Once you have read the entries, please say how many lines hold the string "aceptas", giving the number only.

* Data for review *
═══
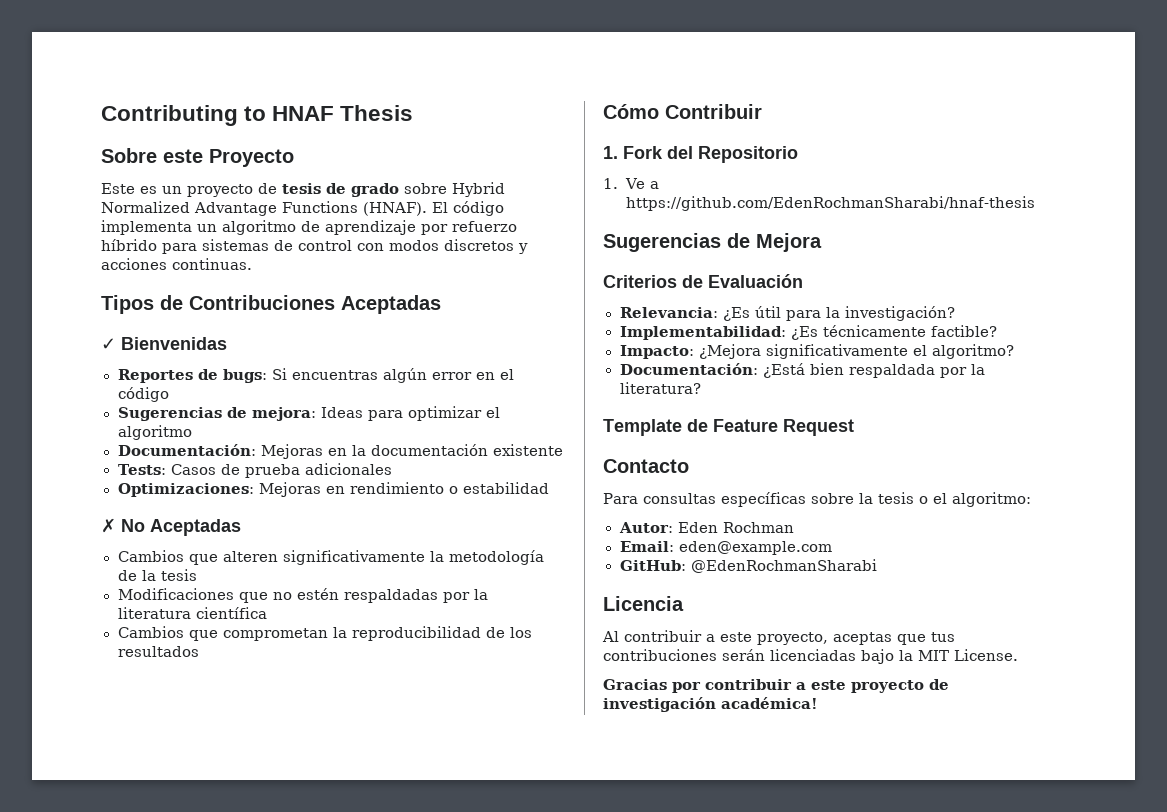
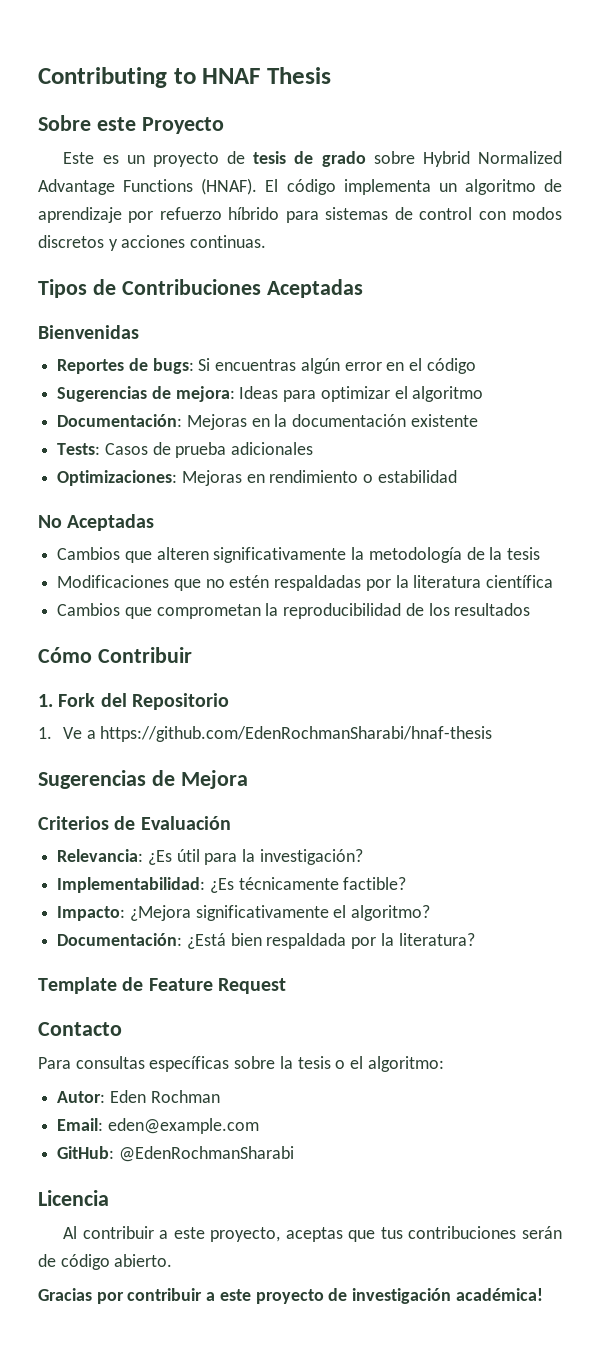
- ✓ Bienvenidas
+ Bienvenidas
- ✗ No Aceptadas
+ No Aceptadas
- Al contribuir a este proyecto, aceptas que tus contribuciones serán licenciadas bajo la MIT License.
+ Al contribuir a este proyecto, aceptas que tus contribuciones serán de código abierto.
═══
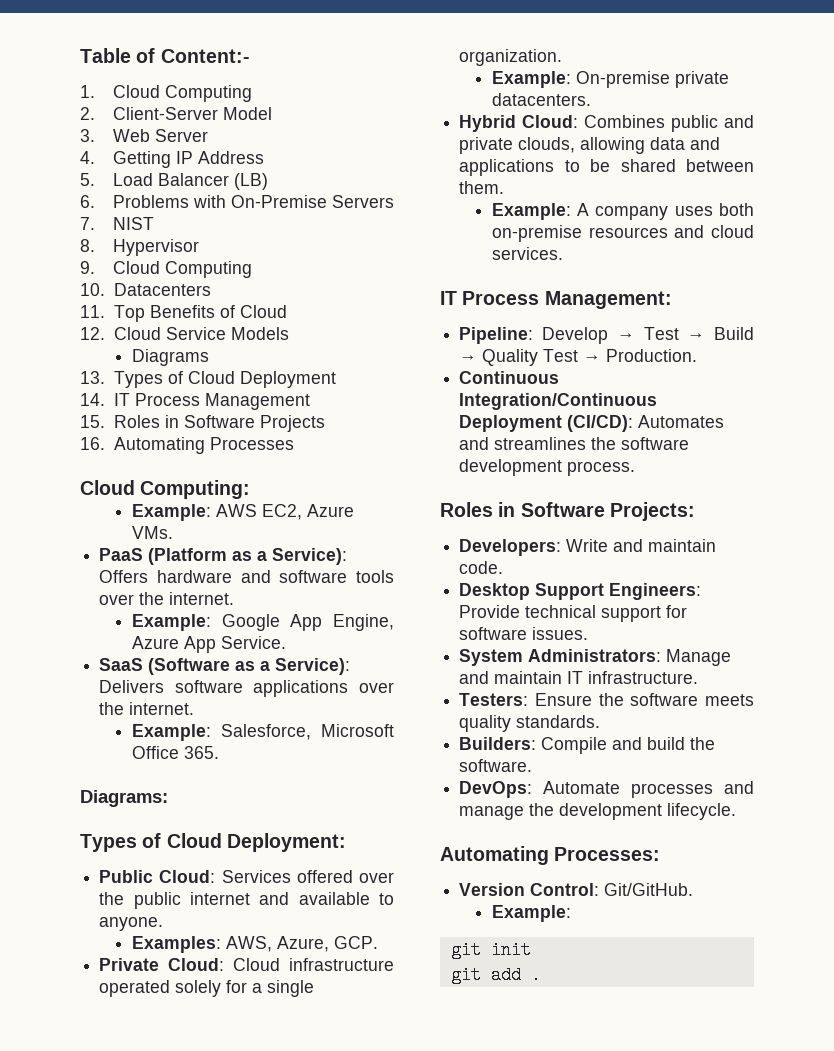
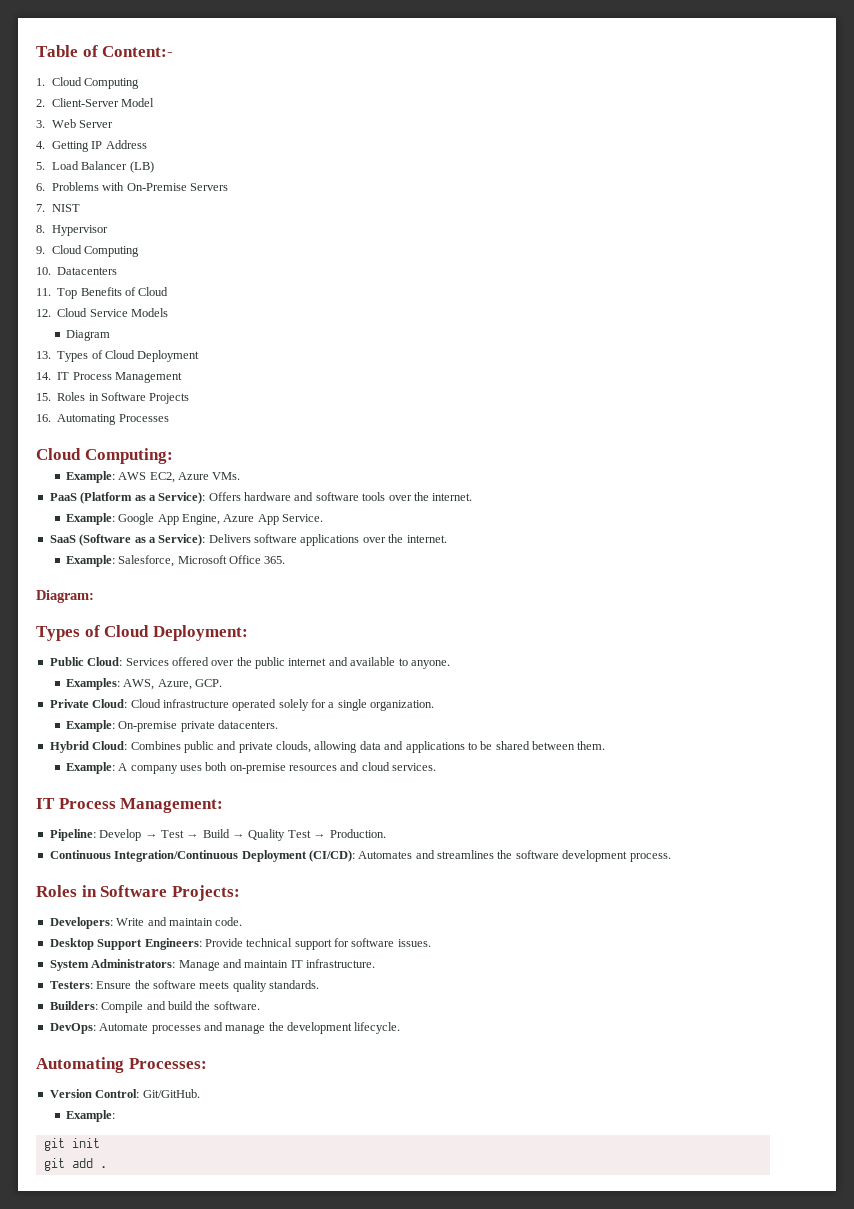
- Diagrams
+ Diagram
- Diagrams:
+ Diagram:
═══
* Response to this exercise *
2